▸ **Task prompt**:
The records below are to be set down word for word, with every picture left out.

▸ **Supplied information**:
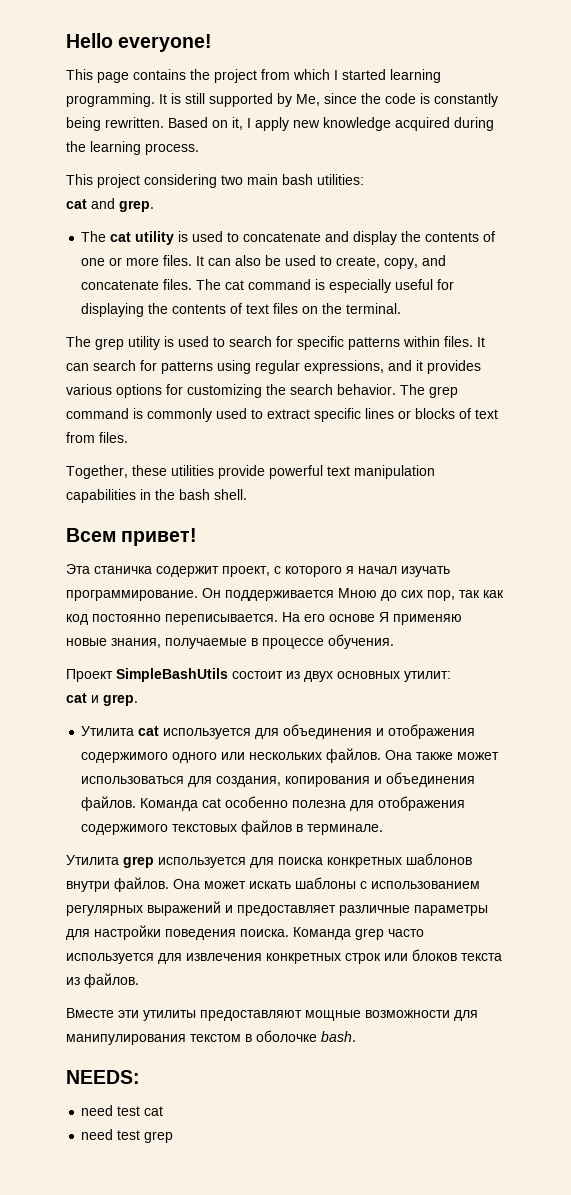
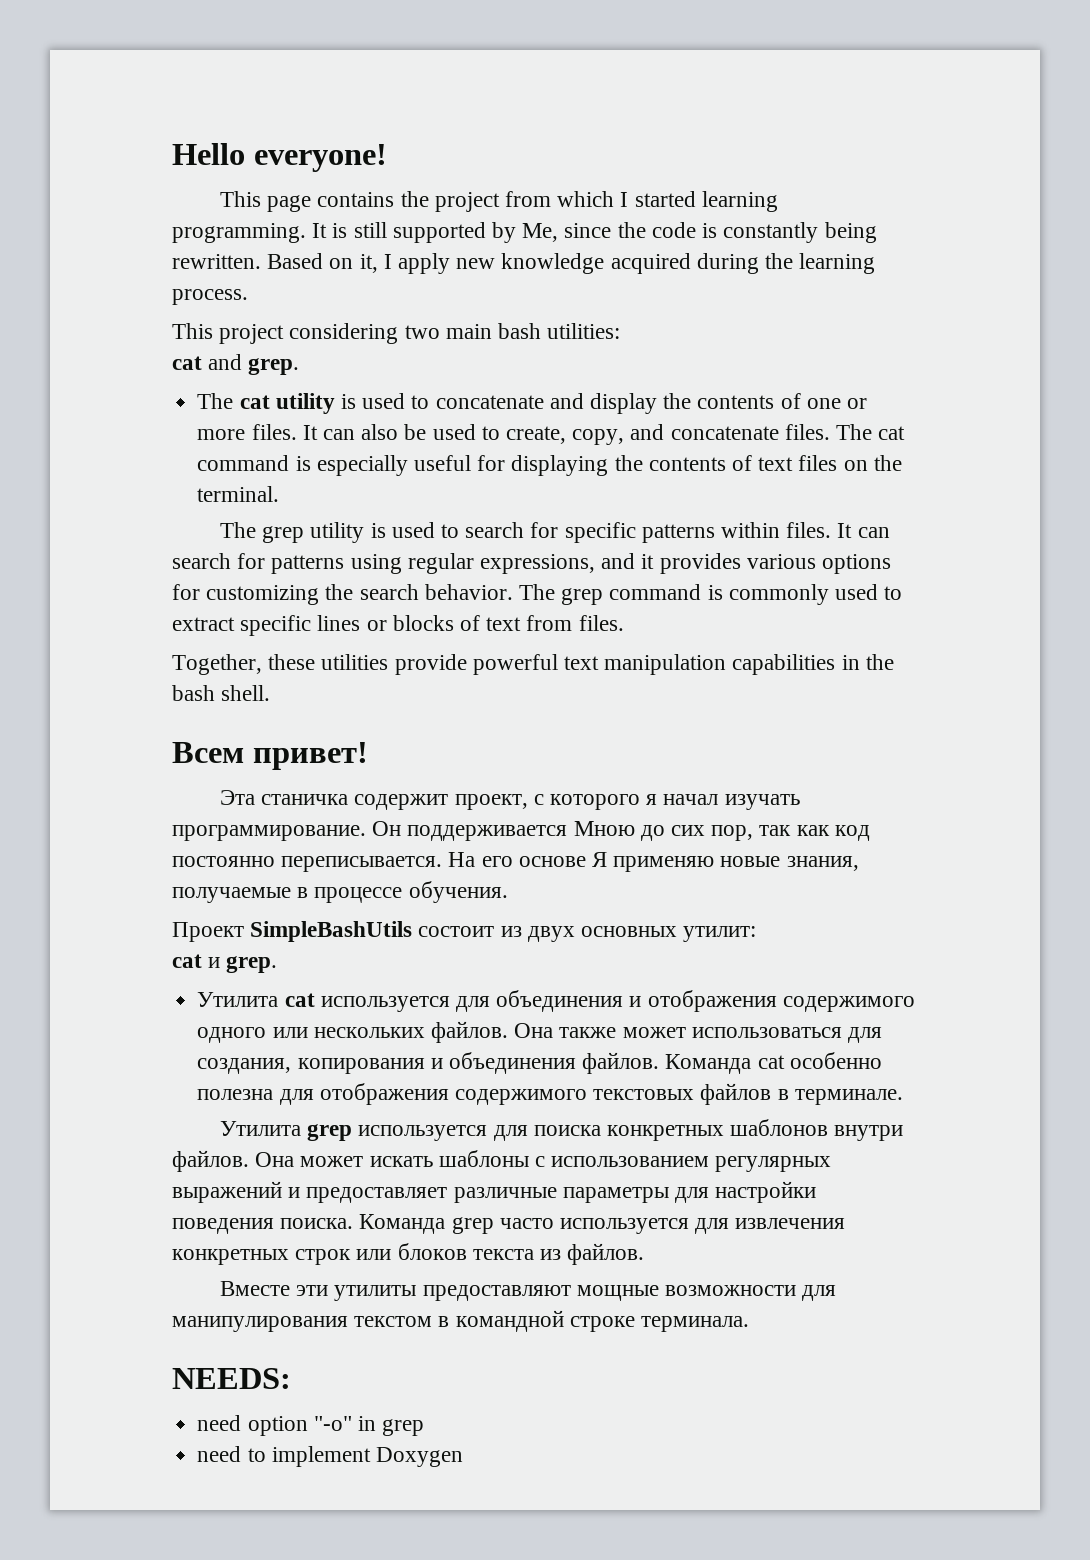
- Вместе эти утилиты предоставляют мощные возможности для манипулирования текстом в оболочке bash.
+ Вместе эти утилиты предоставляют мощные возможности для манипулирования текстом в командной строке терминала.
- need test cat
- need test grep
+ need option "-o" in grep
+ need to implement Doxygen

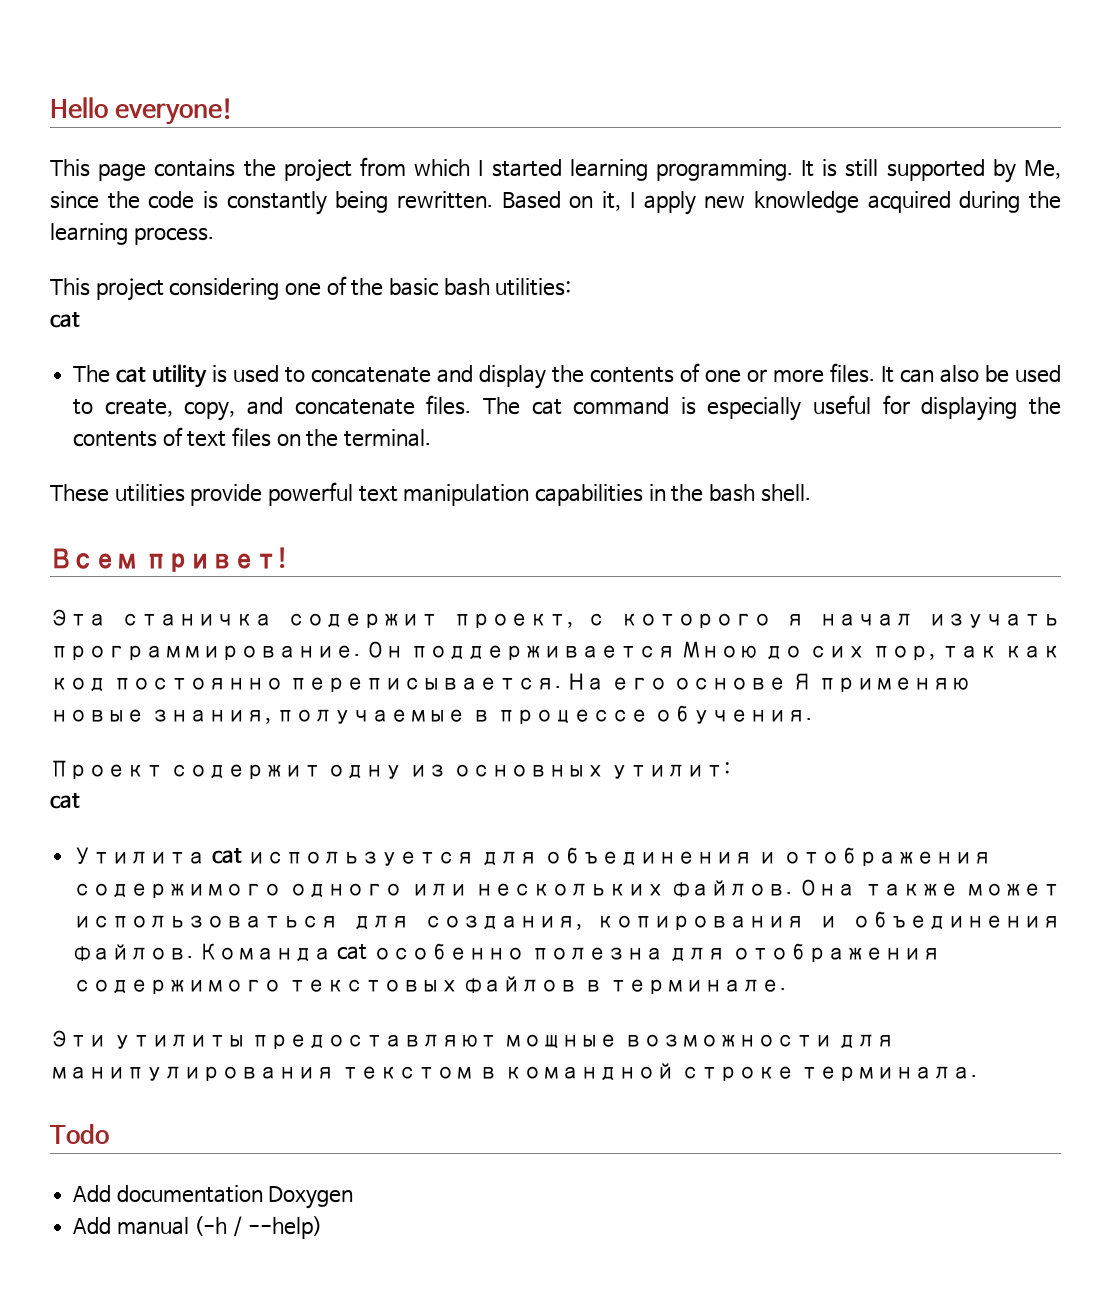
- This project considering two main bash utilities:
- cat and grep.
+ This project considering one of the basic bash utilities:
+ cat
- The grep utility is used to search for specific patterns within files. It can search for patterns using regular expressions, and it provides various options for customizing the search behavior. The grep command is commonly used to extract specific lines or blocks of text from files.
- Together, these utilities provide powerful text manipulation capabilities in the bash shell.
+ These utilities provide powerful text manipulation capabilities in the bash shell.
- Проект SimpleBashUtils состоит из двух основных утилит:
- cat и grep.
+ Проект содержит одну из основных утилит:
+ cat
- Утилита grep используется для поиска конкретных шаблонов внутри файлов. Она может искать шаблоны с использованием регулярных выражений и предоставляет различные параметры для настройки поведения поиска. Команда grep часто используется для извлечения конкретных строк или блоков текста из файлов.
- Вместе эти утилиты предоставляют мощные возможности для манипулирования текстом в командной строке терминала.
+ Эти утилиты предоставляют мощные возможности для манипулирования текстом в командной строке терминала.
- NEEDS:
- need option "-o" in grep
- need to implement Doxygen
+ Todo
+ Add documentation Doxygen
+ Add manual (-h / --help)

▸ **Result of the task**:
- Вместе эти утилиты предоставляют мощные возможности для манипулирования текстом в оболочке bash.
+ Вместе эти утилиты предоставляют мощные возможности для манипулирования текстом в командной строке терминала.
- need test cat
- need test grep
+ need option "-o" in grep
+ need to implement Doxygen

- This project considering two main bash utilities:
- cat and grep.
+ This project considering one of the basic bash utilities:
+ cat
- The grep utility is used to search for specific patterns within files. It can search for patterns using regular expressions, and it provides various options for customizing the search behavior. The grep command is commonly used to extract specific lines or blocks of text from files.
- Together, these utilities provide powerful text manipulation capabilities in the bash shell.
+ These utilities provide powerful text manipulation capabilities in the bash shell.
- Проект SimpleBashUtils состоит из двух основных утилит:
- cat и grep.
+ Проект содержит одну из основных утилит:
+ cat
- Утилита grep используется для поиска конкретных шаблонов внутри файлов. Она может искать шаблоны с использованием регулярных выражений и предоставляет различные параметры для настройки поведения поиска. Команда grep часто используется для извлечения конкретных строк или блоков текста из файлов.
- Вместе эти утилиты предоставляют мощные возможности для манипулирования текстом в командной строке терминала.
+ Эти утилиты предоставляют мощные возможности для манипулирования текстом в командной строке терминала.
- NEEDS:
- need option "-o" in grep
- need to implement Doxygen
+ Todo
+ Add documentation Doxygen
+ Add manual (-h / --help)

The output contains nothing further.